There has been much speculation about when the University of Oklahoma would resume athletic (namely football) activities this offseason amidst the COVID-19 pandemic, and we now have the answer.
The Big 12 announced last week that schools were allowed to resume beginning June 15th if they wanted, but Lincoln Riley had said previously that opening June 1st was “ridiculous.”
Well, Riley and Oklahoma have stuck to their guns here as OU will begin voluntary football workouts on July 1st.
Once the players return to Norman, they will be evaluated for clearance by the OU medical staff and then continously monitored carefully.
“As I have stated before, we are going to approach this return with extreme care,” Lincoln Riley said. “We understand that the well-being of our student-athletes is at the top of our responsibilities. That’s why we will be diligent in how we manage everything from the way we relate to each other to the cleaning of our facilities and beyond.”
Athletes from other sports besides football will return later on in the summer in a phased approach.
The plan was created by the OU medical staff in conjunction with the University of Oklahoma’s Health Sciences Center, which is also providing direction for every facet of OU’s campus.
If an athlete tests positive for COVID-19, they will be taken to a designated quarantine shelter.
Most OU athletics staff members will still be working from home for the time being. But, when they return they will go through the same process as the athletes – evaluation upon arrival and then continuous monitoring.
All individuals are going to wear masks provided by the athletic department and will comply to social distancing rules with special procedures in place for elevators, staircases, restrooms, meetings rooms, offices and workout facilities.

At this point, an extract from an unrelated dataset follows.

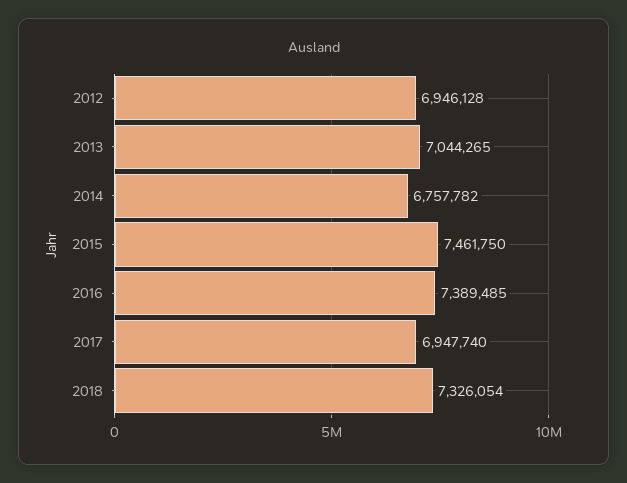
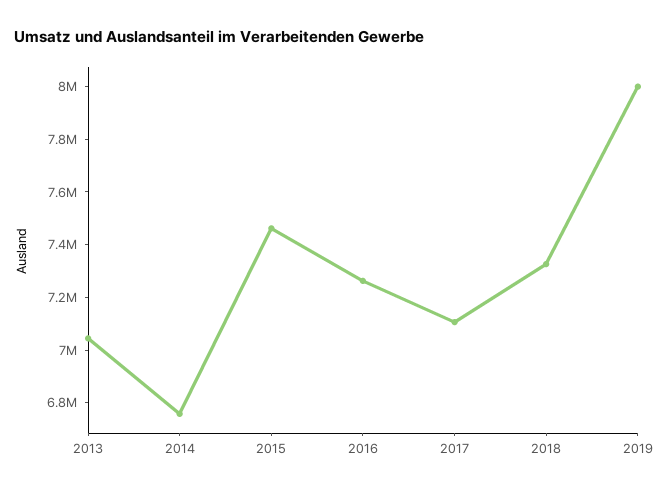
2012: 6946128 -> none
2016: 7389485 -> 7250000
2017: 6947740 -> 7100000
2019: none -> 8000000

Workout groups will include ten or fewer participants and will operate in “open or partially open-air environments whenever possible.” Every staff member and athlete will be screened before entering a facility at a one, single controlled entry point.
OU is taking the slow approach to this in an attempt to come back as safely as possible – while still planning to start the season on time in September.
This plan is very consistent with what Lincoln Riley has said when asked about the approach he feels most appropriate, and seems to be a wise and tempered method for resuming activities.
It will be very interesting to see how schools all around the country elect to handle this summer, but we now know that the University of Oklahoma is taking a more methodical and cautious approach than some others.